The mark had been registered in association with the following services:
"Financial management; providing, storing, collating and recording financial information; electronic funds transfer; services provided by airlines, in the nature of frequent flyer programmes and other incentive programmes; membership privileges and loyalty recognition programmes in the nature of travel services."
The notice was issued and, as a result, ANZ submitted documentation supporting its use of the mark, including:
After considering this evidence, the registrar found that, at best, the mark was used only in connection with "services provided by airlines, in the nature of frequent flyer programmes and other incentive programmes".
In response, the claimant first argued that airline frequent flyer points are not properly characterised as "services provided by the airline" and, as such, the registration by ANZ should be invalidated. The registrar rejected this argument, holding that the distinction was too restrictive.
The claimant also argued that the ANZ registration of the mark should not be upheld because the services were not performed in Canada. Again, the registrar disagreed. It held that, although the evidence of use in Canada was not extensive, the terms and conditions relating to the accumulation of Airpoints Dollars allow members to collect these points when travelling to and from Canada on Air Canada and any other partner airlines. The registrar also noted that the mark appeared on Airpoints Dollars statements – at least one of which was directed to an address in Canada.

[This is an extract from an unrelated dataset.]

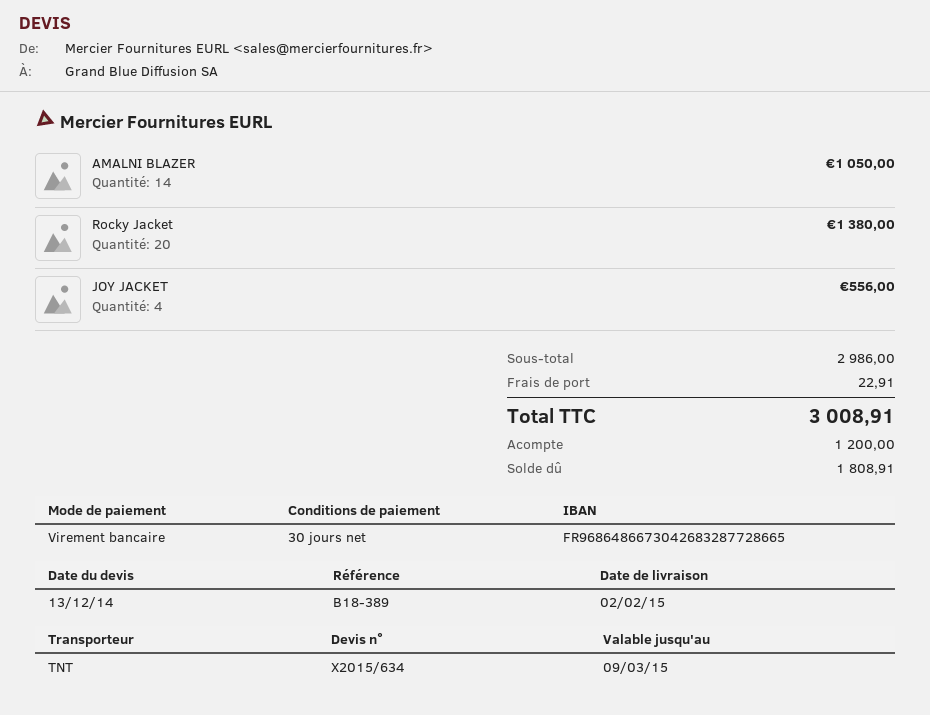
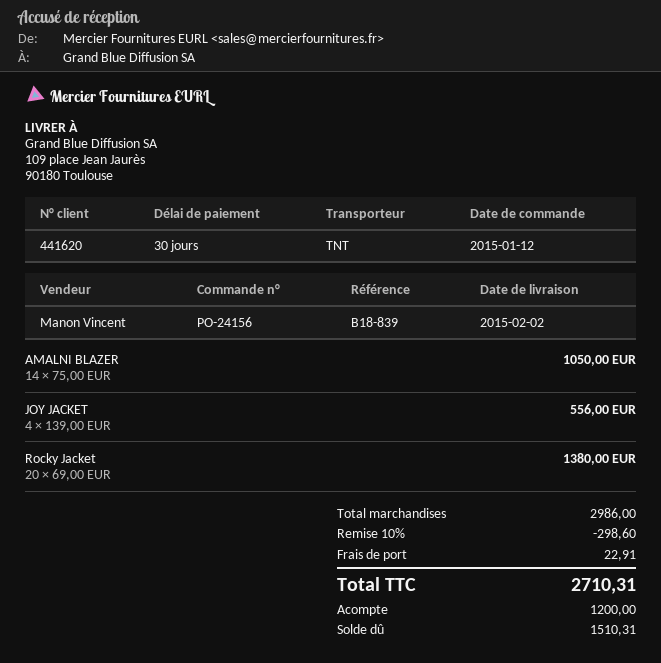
reference: B18-389 -> B18-839
discount: none -> 10% = 298.60
total: 3008.91 -> 2710.31
balance: 1808.91 -> 1510.31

As a result, the registrar ruled that the services were indeed performed in Canada.
The registrar also noted that the ANZ website invited visitors to "register now". Although it wa unclear whether anyone signed up for the service, the registrar concluded that the ANZ website was viewed in Canada, meaning that the service was advertised and available to be performed in Canada.
Finally, the registrar upheld the portion of the original scope of the mark relating to the use of the mark with respect to frequent flyer and incentive programmes, but the balance of the scope of the mark was disallowed (Re Air New Zealand, 2013 TMOB 123).
The registrar re-defined the scope of ANZ's mark to include only: "Services provided by airlines, in the nature of frequent flyer programmes and other incentive programmes Membership privileges and loyalty programmes in the nature of travel services."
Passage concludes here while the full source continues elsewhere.